→ **What you are asked to do**: Output range, inclusive: from the line containing "15 | par1: 0,29 -> 0,17" to the line containing "8600000US60043 | Sum Pop.: 2512 -> 2612". Restate those lines from the data below word for word and only those.

##### Information #####

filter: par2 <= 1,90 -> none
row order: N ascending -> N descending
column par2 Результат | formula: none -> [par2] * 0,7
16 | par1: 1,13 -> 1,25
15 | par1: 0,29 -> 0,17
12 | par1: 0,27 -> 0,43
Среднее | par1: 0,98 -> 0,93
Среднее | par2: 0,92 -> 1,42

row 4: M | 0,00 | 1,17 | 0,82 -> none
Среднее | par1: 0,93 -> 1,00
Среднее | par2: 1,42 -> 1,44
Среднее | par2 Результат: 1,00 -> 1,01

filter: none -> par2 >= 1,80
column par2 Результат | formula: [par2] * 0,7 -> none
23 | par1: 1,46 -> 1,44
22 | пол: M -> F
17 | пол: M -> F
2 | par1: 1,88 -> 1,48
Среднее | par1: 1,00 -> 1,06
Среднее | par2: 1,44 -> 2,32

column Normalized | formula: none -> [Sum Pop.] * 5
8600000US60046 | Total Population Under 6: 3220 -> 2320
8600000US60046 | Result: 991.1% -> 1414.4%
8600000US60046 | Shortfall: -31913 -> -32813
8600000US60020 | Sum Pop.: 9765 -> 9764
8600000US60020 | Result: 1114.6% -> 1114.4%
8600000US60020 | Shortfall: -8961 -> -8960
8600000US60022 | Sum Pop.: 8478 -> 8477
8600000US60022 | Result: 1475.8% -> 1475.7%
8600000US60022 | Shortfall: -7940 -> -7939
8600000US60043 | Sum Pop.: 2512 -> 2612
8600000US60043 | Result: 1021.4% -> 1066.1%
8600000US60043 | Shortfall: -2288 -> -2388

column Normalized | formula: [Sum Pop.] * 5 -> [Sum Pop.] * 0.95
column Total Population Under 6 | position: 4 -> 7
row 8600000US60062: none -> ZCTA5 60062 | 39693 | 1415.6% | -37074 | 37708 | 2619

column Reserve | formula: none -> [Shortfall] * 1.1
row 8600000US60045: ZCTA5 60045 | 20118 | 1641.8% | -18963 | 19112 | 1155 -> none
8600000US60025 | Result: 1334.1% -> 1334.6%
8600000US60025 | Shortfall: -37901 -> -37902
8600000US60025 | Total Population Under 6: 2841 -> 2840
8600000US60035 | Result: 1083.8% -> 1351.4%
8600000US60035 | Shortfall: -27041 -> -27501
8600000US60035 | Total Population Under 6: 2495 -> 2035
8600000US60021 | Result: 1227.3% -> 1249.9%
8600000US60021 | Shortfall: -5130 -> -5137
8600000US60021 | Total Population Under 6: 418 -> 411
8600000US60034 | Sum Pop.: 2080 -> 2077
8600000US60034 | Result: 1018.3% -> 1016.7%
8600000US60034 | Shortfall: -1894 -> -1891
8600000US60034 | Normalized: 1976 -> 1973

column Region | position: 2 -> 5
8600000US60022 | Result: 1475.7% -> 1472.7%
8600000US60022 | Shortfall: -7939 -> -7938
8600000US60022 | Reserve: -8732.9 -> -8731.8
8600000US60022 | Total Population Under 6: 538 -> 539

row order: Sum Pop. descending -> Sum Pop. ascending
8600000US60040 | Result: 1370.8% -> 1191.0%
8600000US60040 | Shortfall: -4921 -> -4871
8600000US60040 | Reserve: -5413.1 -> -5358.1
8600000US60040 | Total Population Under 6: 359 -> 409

#####

→ **Solution to this problem**:
15 | par1: 0,29 -> 0,17
12 | par1: 0,27 -> 0,43
Среднее | par1: 0,98 -> 0,93
Среднее | par2: 0,92 -> 1,42

row 4: M | 0,00 | 1,17 | 0,82 -> none
Среднее | par1: 0,93 -> 1,00
Среднее | par2: 1,42 -> 1,44
Среднее | par2 Результат: 1,00 -> 1,01

filter: none -> par2 >= 1,80
column par2 Результат | formula: [par2] * 0,7 -> none
23 | par1: 1,46 -> 1,44
22 | пол: M -> F
17 | пол: M -> F
2 | par1: 1,88 -> 1,48
Среднее | par1: 1,00 -> 1,06
Среднее | par2: 1,44 -> 2,32

column Normalized | formula: none -> [Sum Pop.] * 5
8600000US60046 | Total Population Under 6: 3220 -> 2320
8600000US60046 | Result: 991.1% -> 1414.4%
8600000US60046 | Shortfall: -31913 -> -32813
8600000US60020 | Sum Pop.: 9765 -> 9764
8600000US60020 | Result: 1114.6% -> 1114.4%
8600000US60020 | Shortfall: -8961 -> -8960
8600000US60022 | Sum Pop.: 8478 -> 8477
8600000US60022 | Result: 1475.8% -> 1475.7%
8600000US60022 | Shortfall: -7940 -> -7939
8600000US60043 | Sum Pop.: 2512 -> 2612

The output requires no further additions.